As drivers can put any equity in their current car towards their next finance deposit, this can help to reduce your monthly payments next time around, which could get you into a more desirable car. Be aware, though, that equity is not free money - it just means you've paid a little extra each month so you might get something back when you come to hand the car back.

Other manufacturers, however, don't build in this safety net, so you may not end up with any equity at all. As a result, it's important to shop around and compare prices, so that you can find a car that suits your needs that you can afford. And it's wise to put a little money aside each month for the deposit on your next car, so whether you end up with equity or not you should be able to afford the monthly payments on your next car.

Optional final payments: why are some so high?

This is because cars lose value at different rates. In simple terms, models with a strong image, with prices that aren't discounted much from new, that are likely to be in demand for years to come, are likely to be worth more used than less desirable models. As a result, finance companies may feel confident enough to use higher optional final payments with this type of car.

This can provide the pleasant surprise that some used cars such as certain Audis, BMWs and Volkswagens, for example, can be just as affordable to finance with PCP than those from less desirable brands, even if they have a higher initial cash price. That happens when the optional final payment is high enough compared with other cars to counteract the higher initial cash price.

High optional final payments: what are the risks?

As high optional final payments usually go hand in hand with upmarket cars of some description, it’s likely this type of car may cost more in the first place, meaning that the amount you have to finance could be the same as a car that loses money faster but has a lower cash price. Still, at least you’d get a more desirable car for the same monthly payment.

If it’s an inflated amount that doesn't reflect the car’s future value, meanwhile, you may find yourself at the end of the term with less equity than expected or even none at all, to put towards your next finance deal. You won't be out of pocket with PCP finance if that's the case, but you may also have nothing to show for all the payments you've made. It's best to put a little money aside each month during your contract so you have the cash to hand for the deposit on your next car - whether there's any equity in the car you're returning or not.

If you want to buy the car at the end of the term, you may find that it is simply too expensive for you to do so with a high optional final payment. Yes, you can refinance this amount, so that eventually you do own the car, but considering you'll have already paid interest on this lump sum over the initial contract term, you'll have to pay interest again should you take out another loan. As a result, if you know you want to own the car at the end of the contract, Hire Purchase can be a more cost-effective option as, though you'll pay more each month, you'll pay less overall, as interest is building up more slowly.

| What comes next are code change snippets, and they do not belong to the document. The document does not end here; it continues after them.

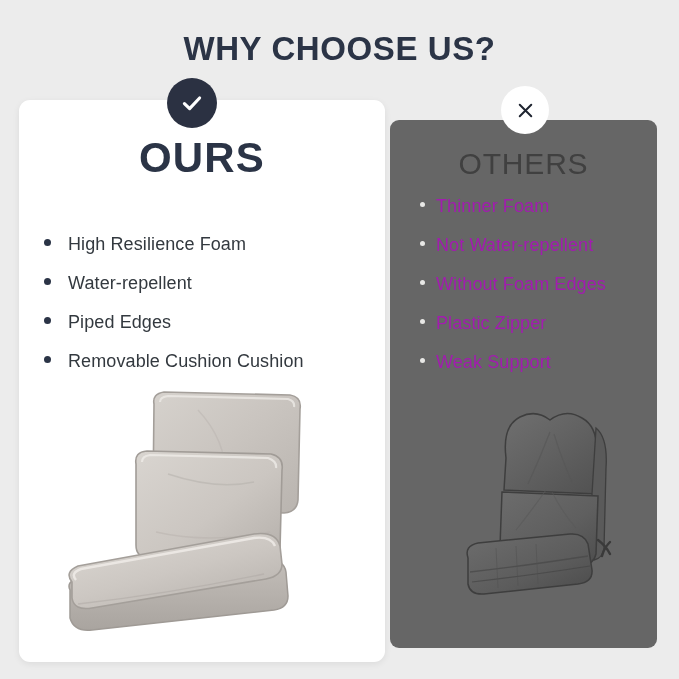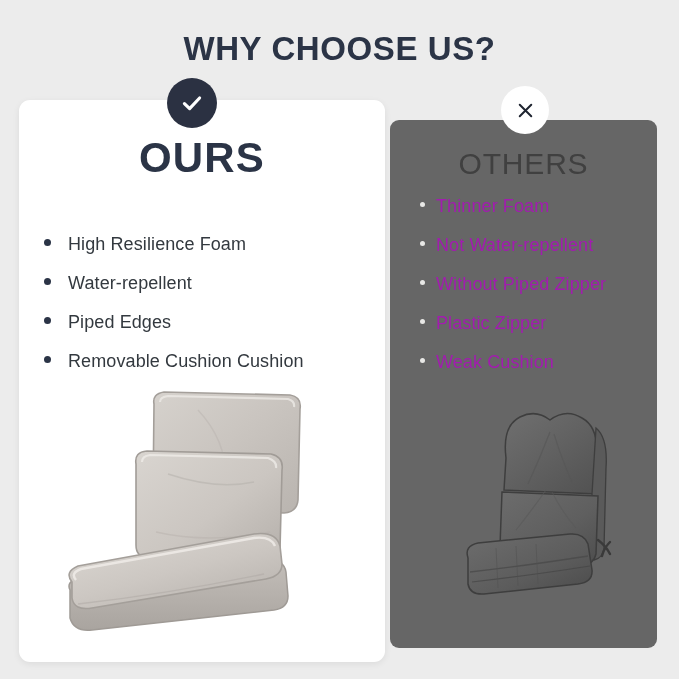--- a/index.html
+++ b/index.html
@@ -276,29 +276,29 @@
     <li class="list-item">
       <span class="dot"></span>
       <span class="item-label">Thinner Foam</span>
     </li>
     <li class="list-item">
       <span class="dot"></span>
       <span class="item-label">Not Water-repellent</span>
     </li>
     <li class="list-item">
       <span class="dot"></span>
-      <span class="item-label">Without Piped Zipper</span>
+      <span class="item-label">Without Foam Edges</span>
     </li>
     <li class="list-item">
       <span class="dot"></span>
       <span class="item-label">Plastic Zipper</span>
     </li>
     <li class="list-item">
       <span class="dot"></span>
-      <span class="item-label">Weak Cushion</span>
+      <span class="item-label">Weak Support</span>
     </li>
   </ul>
 
   <div class="product product-others">
     <svg viewBox="0 0 184 222">
       <defs>
         <linearGradient id="dgBack" x1="0.1" y1="0" x2="0.95" y2="1">
           <stop offset="0%" stop-color="#6e6e6e"></stop>
           <stop offset="45%" stop-color="#626262"></stop>
           <stop offset="100%" stop-color="#525252"></stop>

Five tips for the lowest monthly payments with used car PCP finance

  1. Choose a used car with a low purchase price but a high optional final payment. Search through BuyaCar and order the cars that pop up by lowest monthly payment to see which models stand out.
  2. Where possible, pay a larger deposit to reduce the amount you have to borrow. The less you borrow, the lower your monthly payments will be, and the less interest you'll pay.
  3. Opt for a lower annual mileage limit, as doing this means the car you hand back should be worth more, shrinking your monthly payments. Make sure this is realistic, as declaring a lower figure than you actually cover could result in excess mileage charges at the end of the contract.
  4. Shop around for a lower interest rate (interest is charged on the whole amount you borrow with PCP and not just the difference between the initial price and predicted final value). Focus on improving your credit score to give yourself the best chance of being approved for finance and getting a good interest rate.
  5. Consider extending the loan term to cut the amount due every month, but bear in mind you will pay more interest overall by doing this.